The SequenceContainers package in the S07-Containers sample solution illustrates container transactions. Figure 7.10 shows the Sequence container from the sample package. The sample package creates a table and inserts some values into the new table. However, if any of the tasks fail, you want the actions from the previous tasks to roll back. With the Sequence container, this is simply a matter of configuring the transactionOption property to have the value Required, which forces a transaction if one does not already exist on the parent container of the Sequence container.

Figure 7.10. `Sequence` containers support transactions

The package has a Sequence container with four Execute SQL Tasks. The first task creates a table named CompanyAddresses having a column called ID with the UNIQUE constraint. The next three tasks insert rows into the table. The last task, Insert Apple, attempts to insert a row for Apple with a nonunique ID. The transactionOption property for the Sequence container is set to Required to ensure that if a transaction has not already been started in the parent of the Sequence container, it starts a new one. If you open the package and run it, the last task, the Insert Apple Execute SQL Task, should fail, causing the transaction for the entire Sequence container to roll back and undo the actions of the previous tasks, including the insertions and table creation. This sample demonstrates one of the powerful features of containers, called user-defined transaction scope. Try changing some of the settings for this package and see how it affects the transaction. You can also change the ID for the Apple company (in the task's query property) to a unique value and it correctly inserts all rows and commits the entire transaction.

Another use of the Sequence container is to build exceptional workflow. A common request is to conditionally execute a task in the workflow, but to continue executing the remainder of the workflow even if the conditional task doesn't execute. Because the Sequence container makes it simple to build smaller units of execution inside the package, this request is easy. Figure 7.11 shows the sample package after being executed. Notice that Task 2, the conditional task, didn't execute, but Task 3 executed anyway.
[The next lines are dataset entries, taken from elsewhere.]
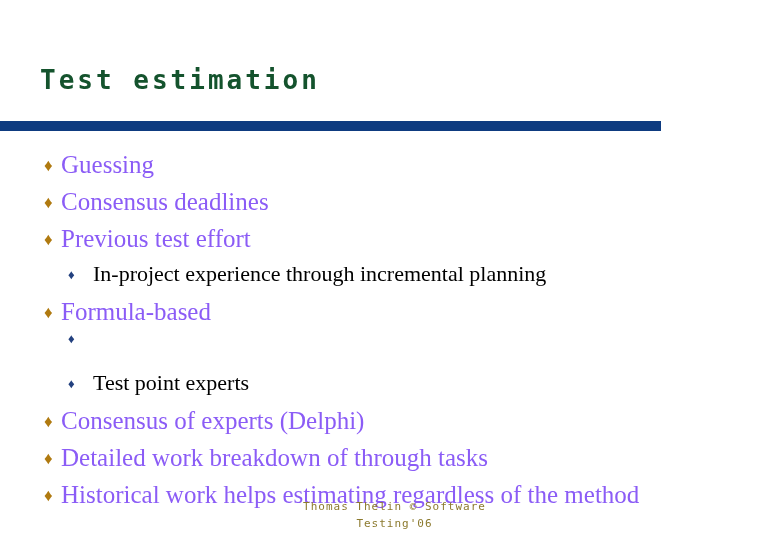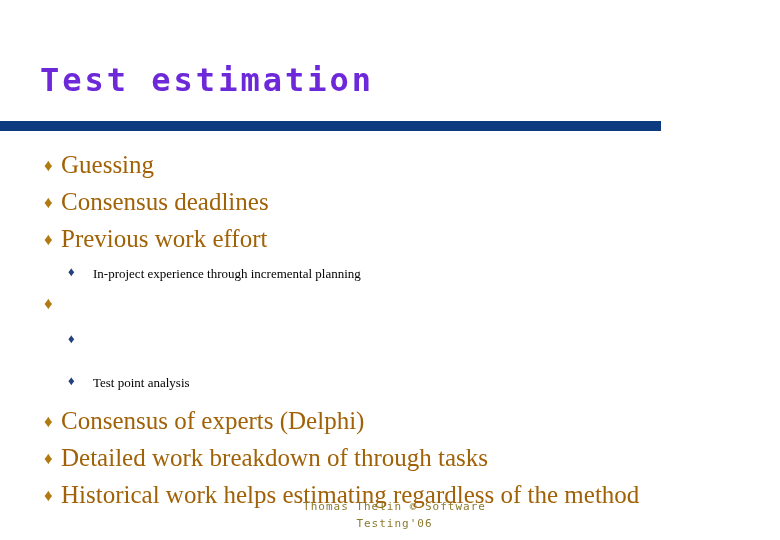--- a/index.html
+++ b/index.html
@@ -21,24 +21,24 @@
     background: #ffffff;
   }
 
   
   #slide-title {
     position: absolute;
     left: 40px;
     top: 60px;
     font-family: "DejaVu Sans Mono", "Liberation Mono", monospace;
     font-weight: bold;
-    font-size: 32px;
+    font-size: 26px;
     line-height: 40px;
     letter-spacing: 3px;
-    color: #6d28d9;
+    color: #14532d;
     white-space: nowrap;
   }
 
   
   #title-rule {
     position: absolute;
     left: 0px;
     top: 121px;
     width: 661px;
     height: 10px;
@@ -69,39 +69,39 @@
     font-size: 17px;
     line-height: 1;
     width: 17px;
     flex: 0 0 17px;
     position: relative;
     top: -2px;
   }
   .lvl1 .bullet-text {
     font-size: 25px;
     line-height: 30px;
-    color: #a16207;
+    color: #8b5cf6;
   }
 
   
   .lvl2 {
     padding-left: 68px;
     height: 36px;
   }
   .lvl2 .marker {
     color: #23417F;
     font-size: 13px;
     line-height: 1;
     width: 25px;
     flex: 0 0 25px;
     position: relative;
     top: -2px;
   }
   .lvl2 .bullet-text {
-    font-size: 13px;
+    font-size: 22px;
     line-height: 26px;
     color: #000000;
   }
 
   
   #footer {
     position: absolute;
     left: 0;
     top: 498px;
     width: 780px;
@@ -130,35 +130,36 @@
       <div class="bullet-row lvl1">
         <span class="marker">♦</span>
         <span class="bullet-text">Guessing</span>
       </div>
       <div class="bullet-row lvl1">
         <span class="marker">♦</span>
         <span class="bullet-text">Consensus deadlines</span>
       </div>
       <div class="bullet-row lvl1">
         <span class="marker">♦</span>
-        <span class="bullet-text">Previous work effort</span>
+        <span class="bullet-text">Previous test effort</span>
       </div>
       <div class="bullet-row lvl2">
         <span class="marker">♦</span>
         <span class="bullet-text">In-project experience through incremental planning</span>
       </div>
       <div class="bullet-row lvl1">
         <span class="marker">♦</span>
+        <span class="bullet-text">Formula-based</span>
       </div>
       <div class="bullet-row lvl2">
         <span class="marker">♦</span>
       </div>
       <div class="bullet-row lvl2">
         <span class="marker">♦</span>
-        <span class="bullet-text">Test point analysis</span>
+        <span class="bullet-text">Test point experts</span>
       </div>
       <div class="bullet-row lvl1">
         <span class="marker">♦</span>
         <span class="bullet-text">Consensus of experts (Delphi)</span>
       </div>
       <div class="bullet-row lvl1">
         <span class="marker">♦</span>
         <span class="bullet-text">Detailed work breakdown of through tasks</span>
       </div>
       <div class="bullet-row lvl1">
This is because Task 3 executes dependent on the successful completion of the Sequence container, not the exceptional class. Although there are other solutions to this problem, they can be quite difficult to set up. This method is simple to set up and easy to understand.

Figure 7.11. `Sequence` containers create smaller units of execution

To see this package in action, open the ConditionalTask package in the S07-Containers sample solution. To see the package execute all three tasks, change the variable named EXECUTECONDITIONALTASK to be trUE and run the package again.

Although the Sequence container is not as powerful as the looping containers and doesn't get used as much as other containers, it has its place and value. Use the Sequence container to document and reduce complex packages and you'll start to really appreciate its simple elegance.